SOURCE MATERIAL.

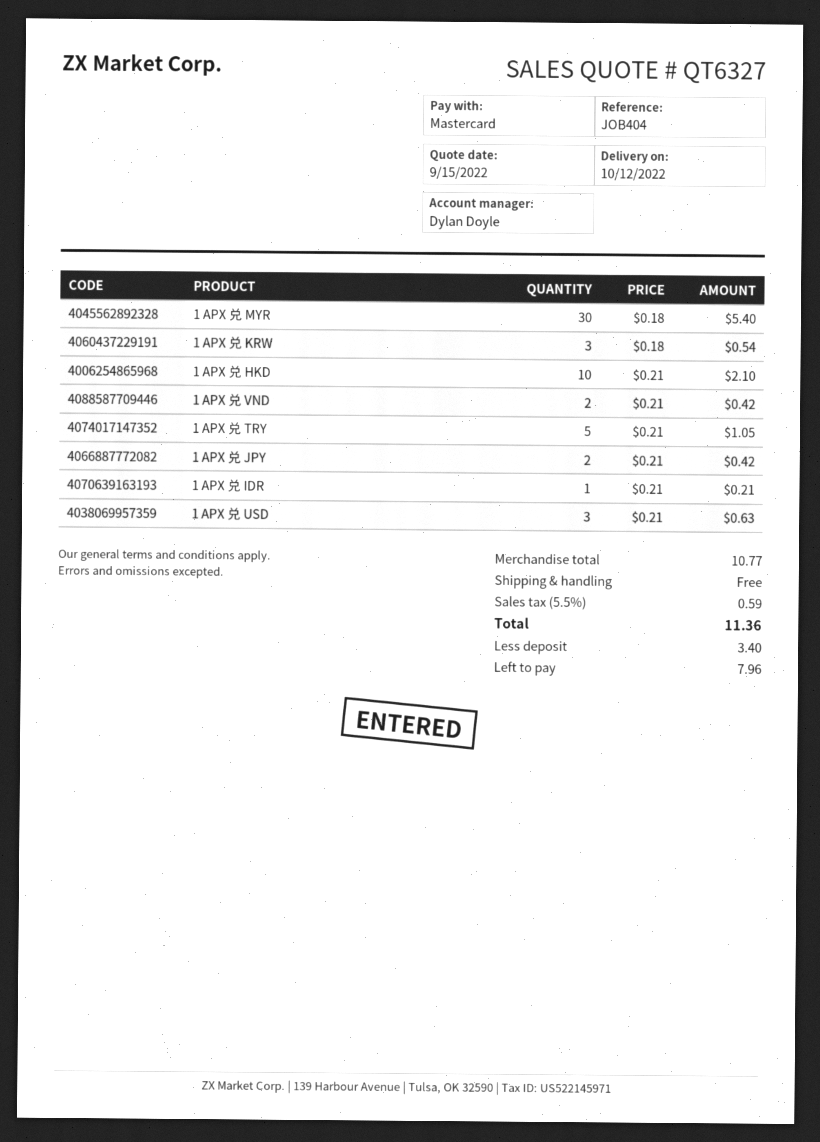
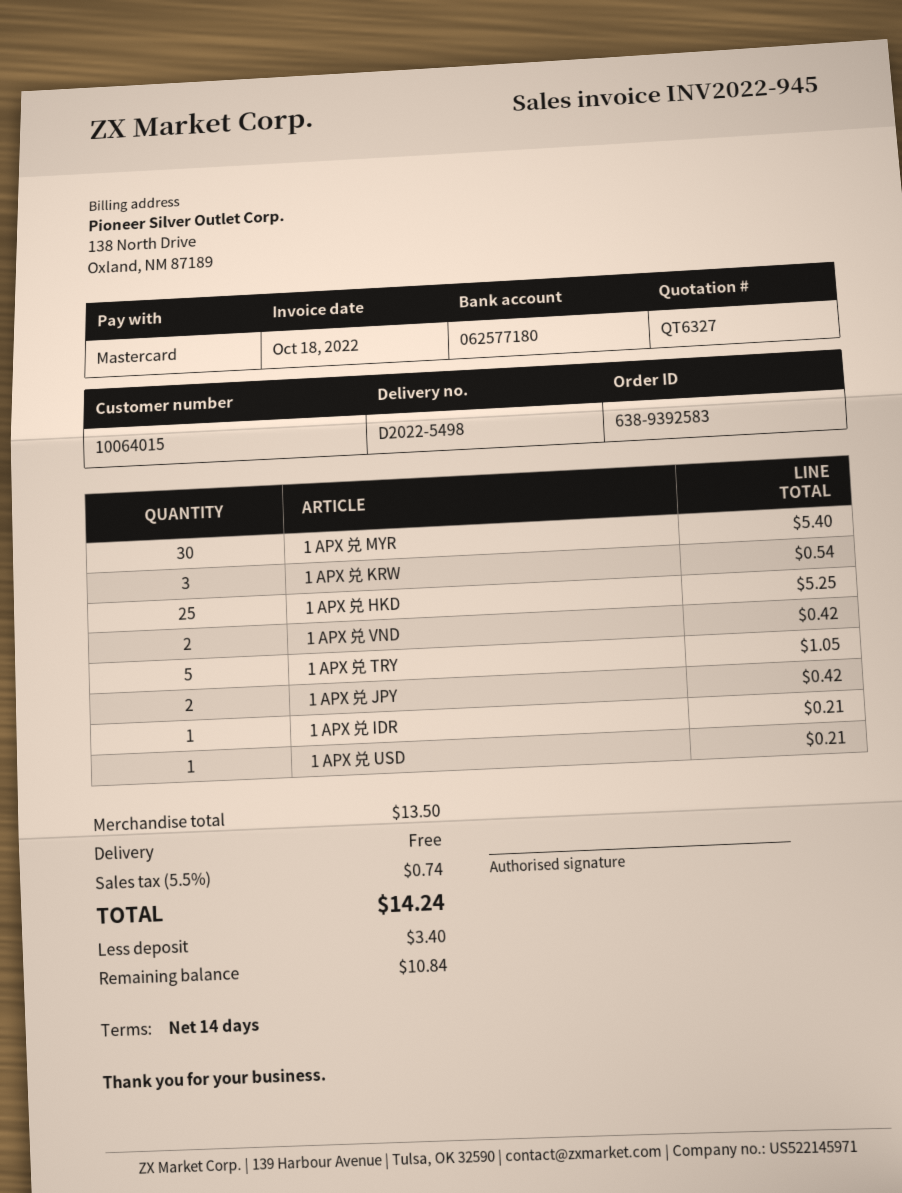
1 APX 兑 HKD: 10 for 2.10 -> 25 for 5.25
1 APX 兑 USD: 3 for 0.63 -> 1 for 0.21
subtotal: 10.77 -> 13.50
tax: 5.5% = 0.59 -> 5.5% = 0.74
total: 11.36 -> 14.24
balance: 7.96 -> 10.84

WORK REQUEST. Your copy must repeat the data word for word and show none of its images.

YOUR RESPONSE.
1 APX 兑 HKD: 10 for 2.10 -> 25 for 5.25
1 APX 兑 USD: 3 for 0.63 -> 1 for 0.21
subtotal: 10.77 -> 13.50
tax: 5.5% = 0.59 -> 5.5% = 0.74
total: 11.36 -> 14.24
balance: 7.96 -> 10.84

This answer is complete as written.